---------- Material for this exercise

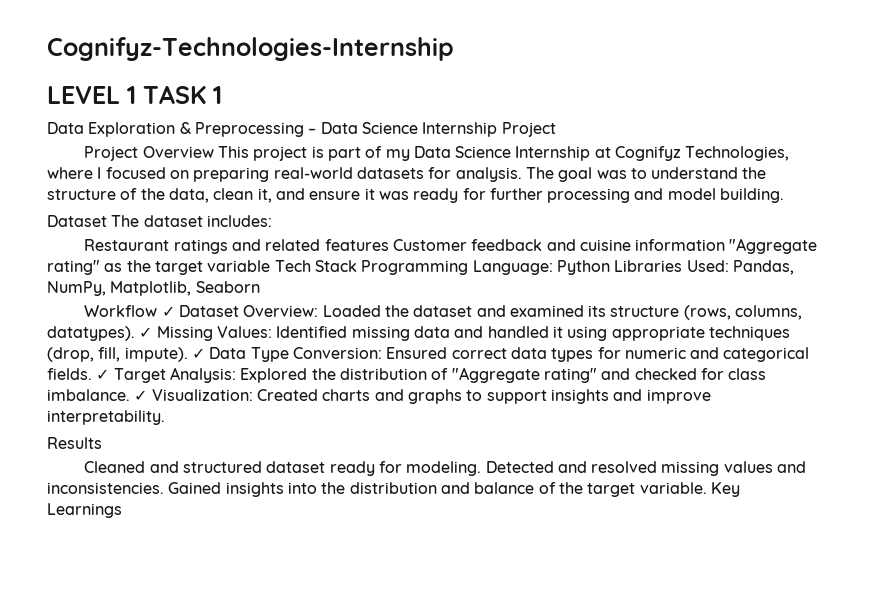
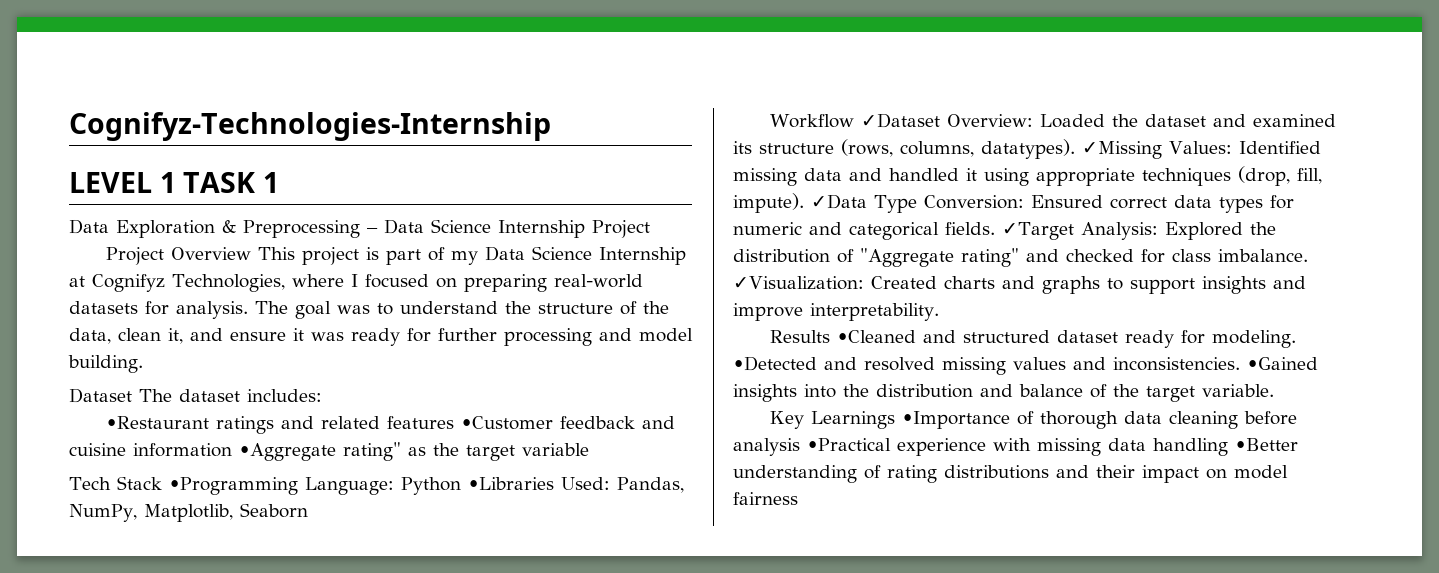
- Restaurant ratings and related features Customer feedback and cuisine information "Aggregate rating" as the target variable Tech Stack Programming Language: Python Libraries Used: Pandas, NumPy, Matplotlib, Seaborn
+ •Restaurant ratings and related features •Customer feedback and cuisine information •Aggregate rating" as the target variable
+ Tech Stack •Programming Language: Python •Libraries Used: Pandas, NumPy, Matplotlib, Seaborn
- Workflow ✓ Dataset Overview: Loaded the dataset and examined its structure (rows, columns, datatypes).
+ Workflow ✓Dataset Overview: Loaded the dataset and examined its structure (rows, columns, datatypes).
- ✓ Missing Values: Identified missing data and handled it using appropriate techniques (drop, fill, impute).
+ ✓Missing Values: Identified missing data and handled it using appropriate techniques (drop, fill, impute).
- ✓ Data Type Conversion: Ensured correct data types for numeric and categorical fields.
+ ✓Data Type Conversion: Ensured correct data types for numeric and categorical fields.
- ✓ Target Analysis: Explored the distribution of "Aggregate rating" and checked for class imbalance.
+ ✓Target Analysis: Explored the distribution of "Aggregate rating" and checked for class imbalance.
- ✓ Visualization: Created charts and graphs to support insights and improve interpretability.
+ ✓Visualization: Created charts and graphs to support insights and improve interpretability.
- Results
- Cleaned and structured dataset ready for modeling.
+ Results •Cleaned and structured dataset ready for modeling.
- Detected and resolved missing values and inconsistencies.
+ •Detected and resolved missing values and inconsistencies.
- Gained insights into the distribution and balance of the target variable. Key Learnings
+ •Gained insights into the distribution and balance of the target variable.
+ Key Learnings •Importance of thorough data cleaning before analysis •Practical experience with missing data handling •Better understanding of rating distributions and their impact on model fairness

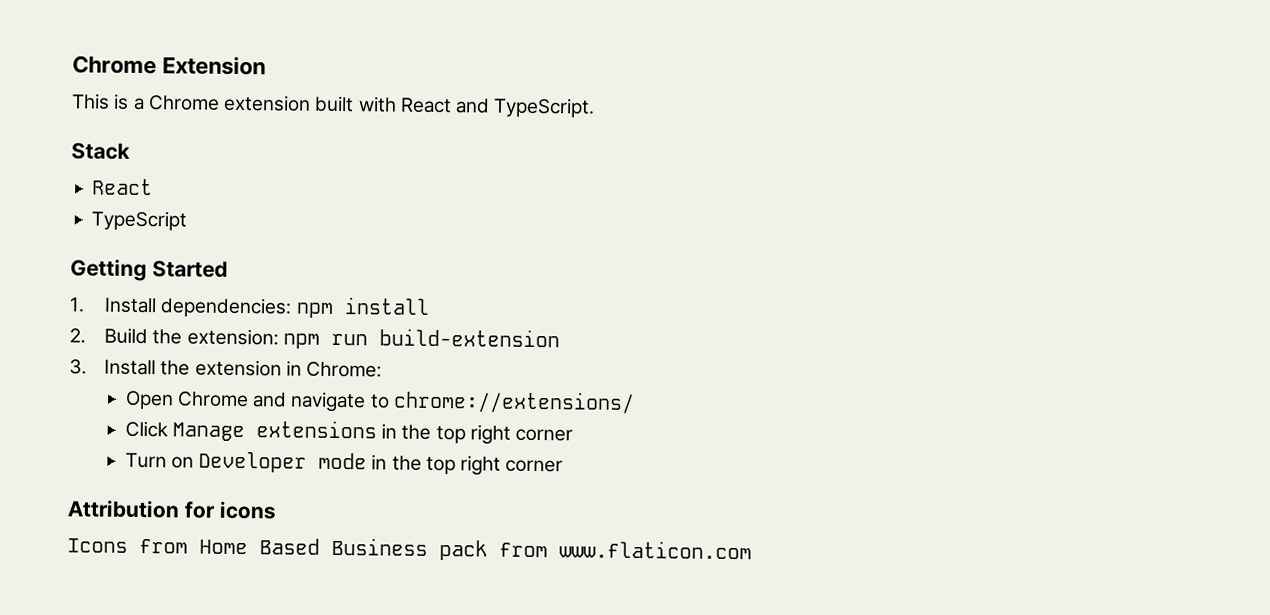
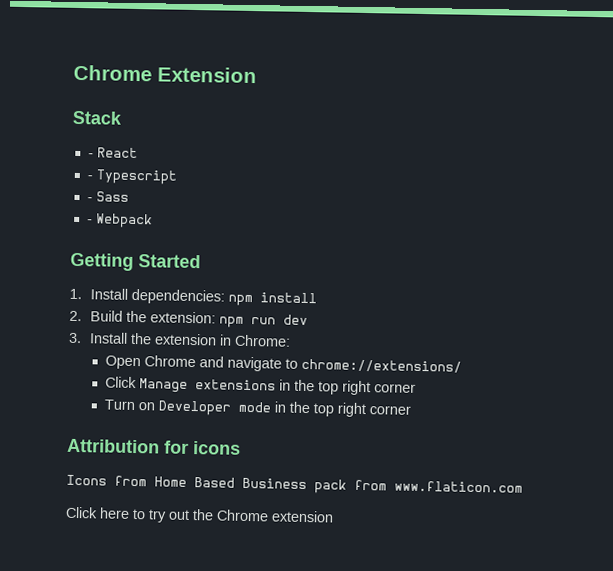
- This is a Chrome extension built with React and TypeScript.
  Stack
- React
+ - React
- TypeScript
+ - Typescript
+ - Sass
+ - Webpack
- 2. Build the extension: npm run build-extension
+ 2. Build the extension: npm run dev
+ Click here to try out the Chrome extension

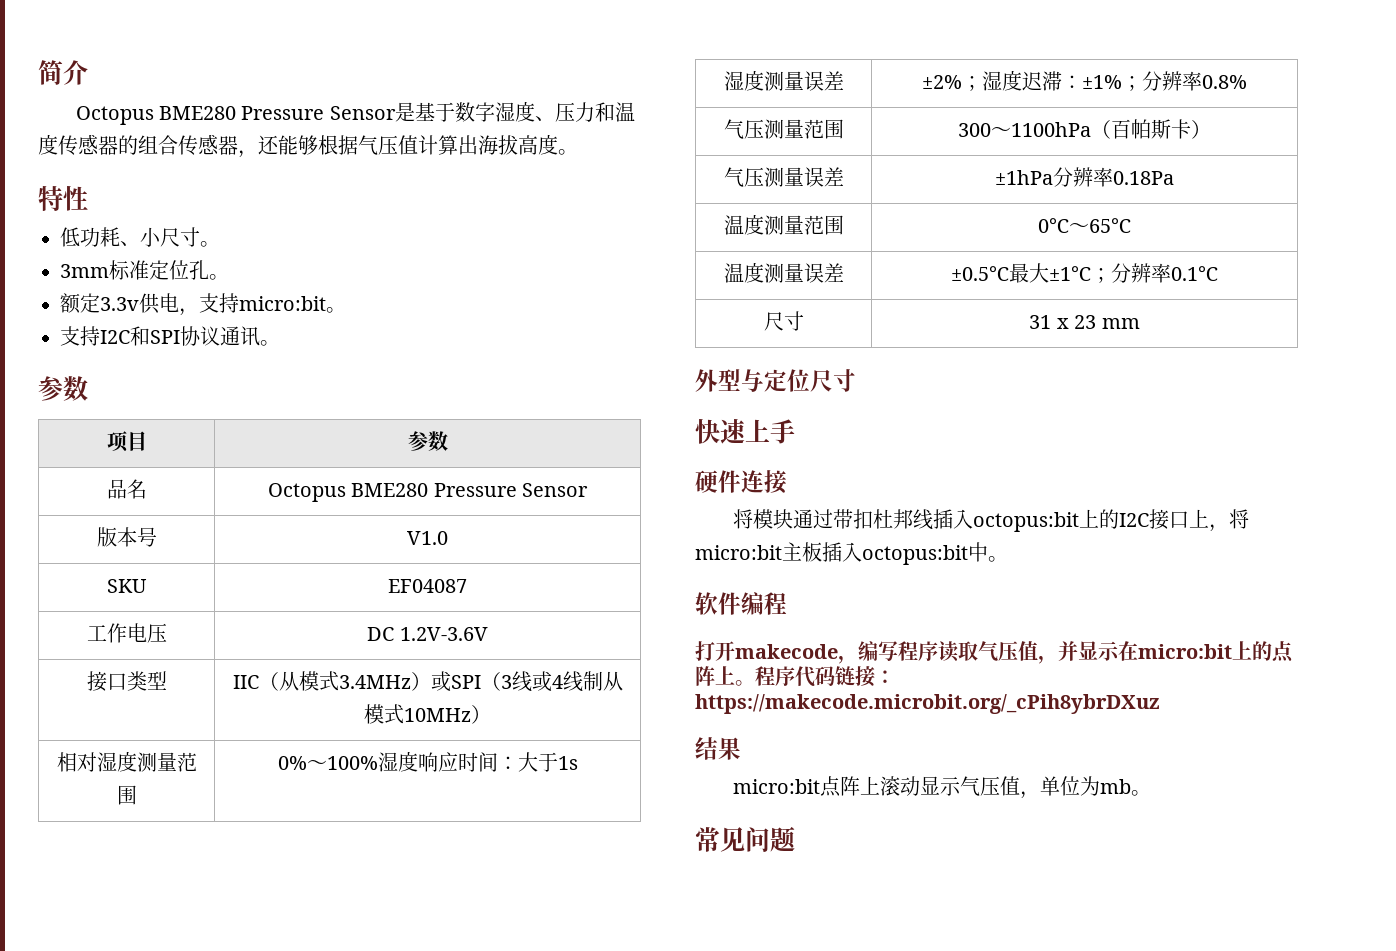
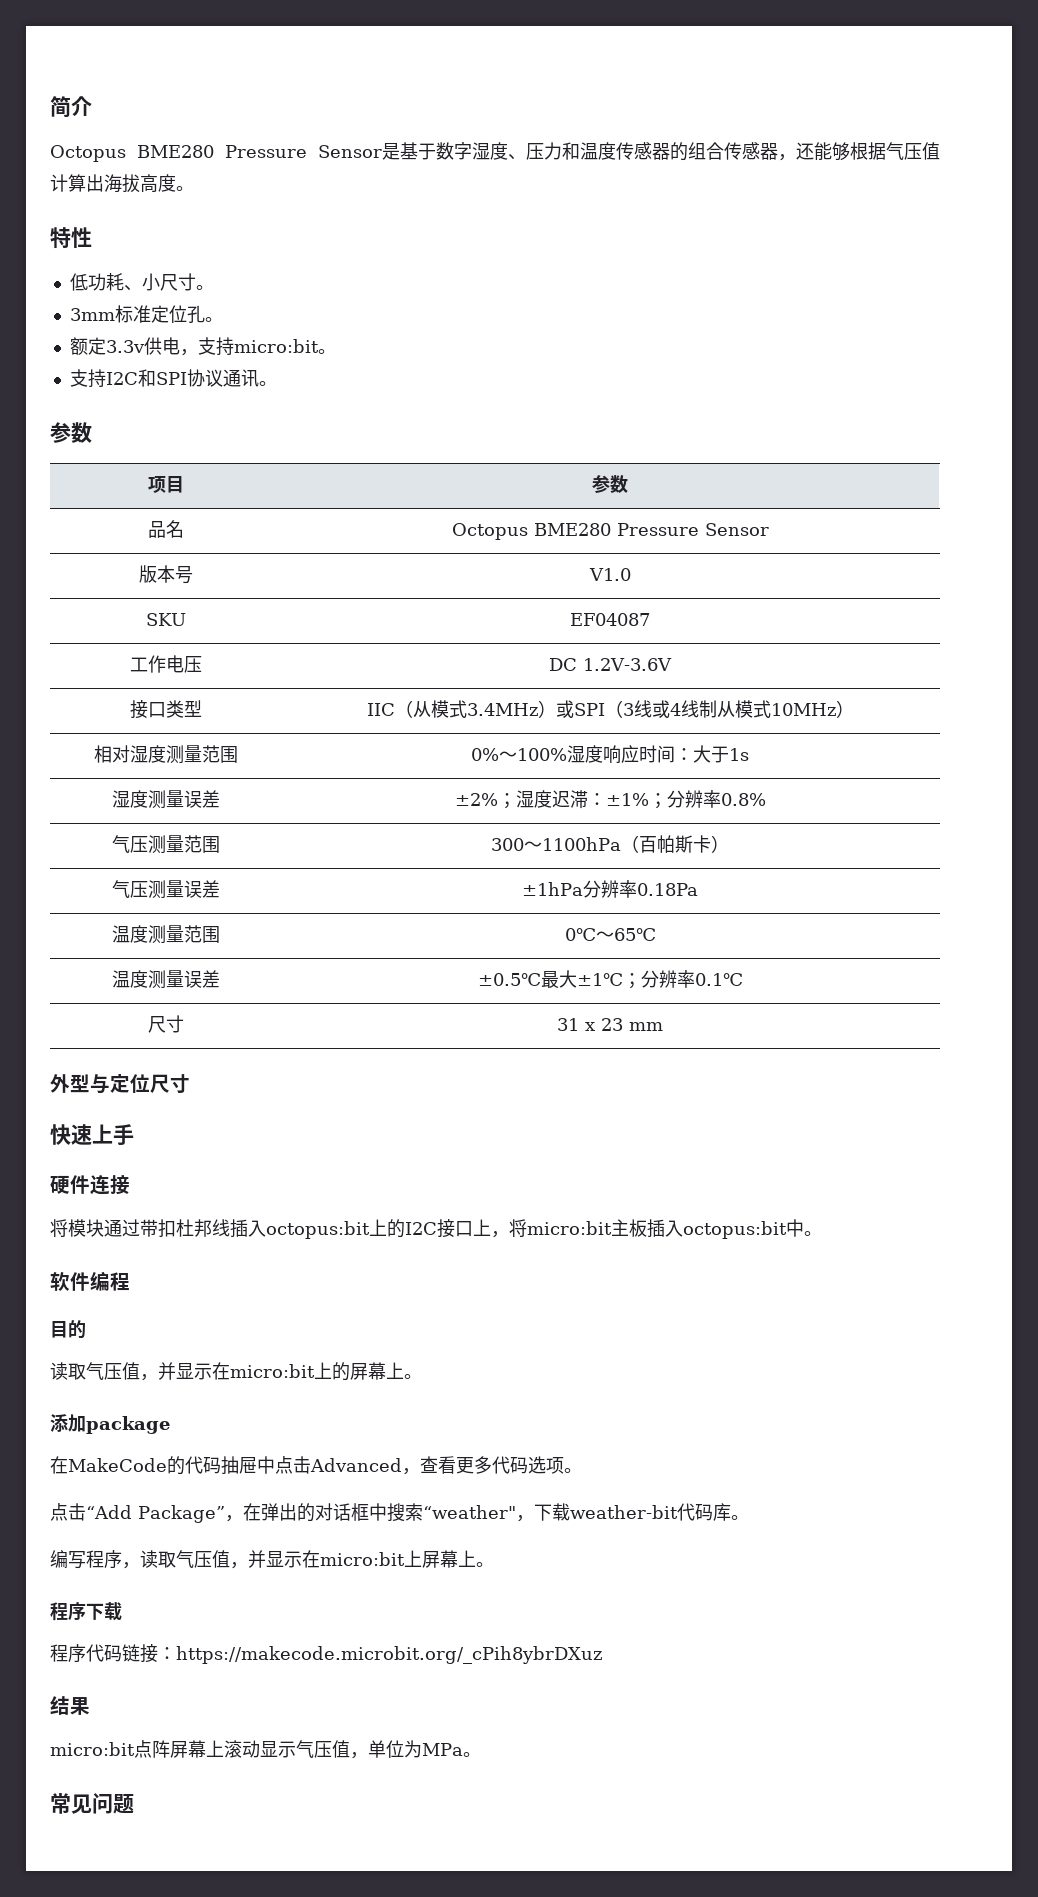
- 打开makecode，编写程序读取气压值，并显示在micro:bit上的点阵上。程序代码链接：https://makecode.microbit.org/_cPih8ybrDXuz
+ 目的
+ 读取气压值，并显示在micro:bit上的屏幕上。
+ 添加package
+ 在MakeCode的代码抽屉中点击Advanced，查看更多代码选项。
+ 点击“Add Package”，在弹出的对话框中搜索“weather"，下载weather-bit代码库。
+ 编写程序，读取气压值，并显示在micro:bit上屏幕上。
+ 程序下载
+ 程序代码链接：https://makecode.microbit.org/_cPih8ybrDXuz
- micro:bit点阵上滚动显示气压值，单位为mb。
+ micro:bit点阵屏幕上滚动显示气压值，单位为MPa。

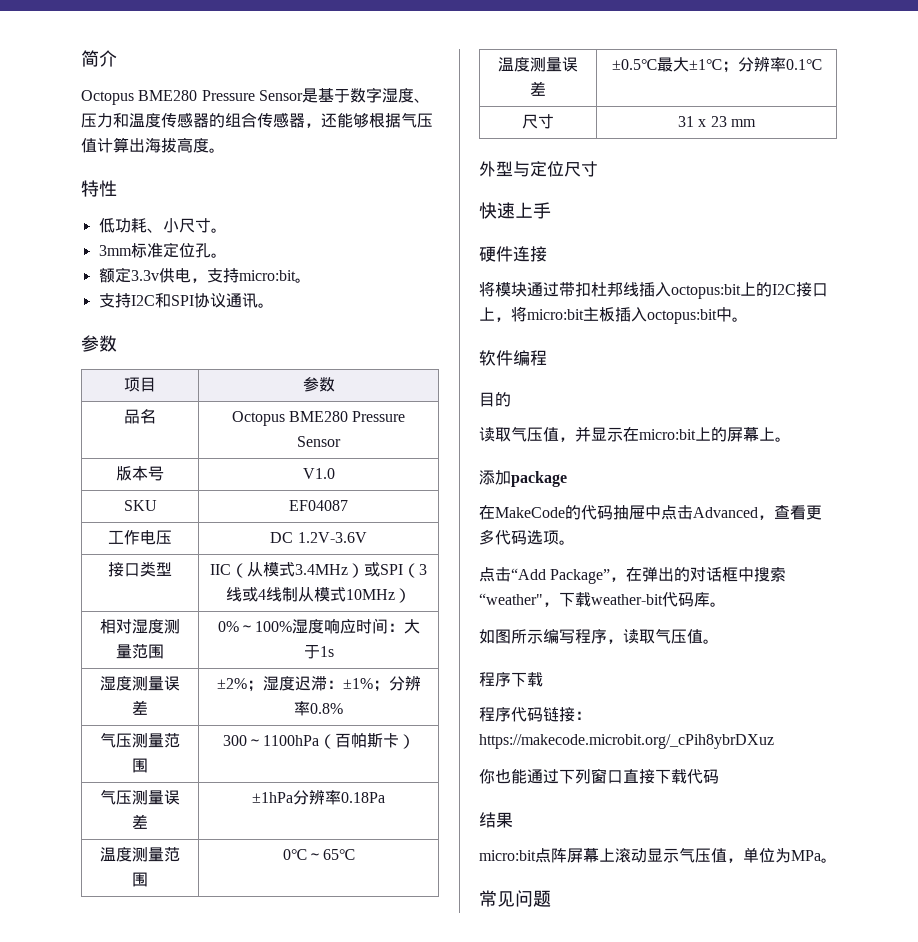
- 编写程序，读取气压值，并显示在micro:bit上屏幕上。
+ 如图所示编写程序，读取气压值。
+ 你也能通过下列窗口直接下载代码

--------------------

About this task: The lines holding the word "into" are the answer. Pull them out of the records and copy them.

Result for this exercise:
- Gained insights into the distribution and balance of the target variable. Key Learnings
+ •Gained insights into the distribution and balance of the target variable.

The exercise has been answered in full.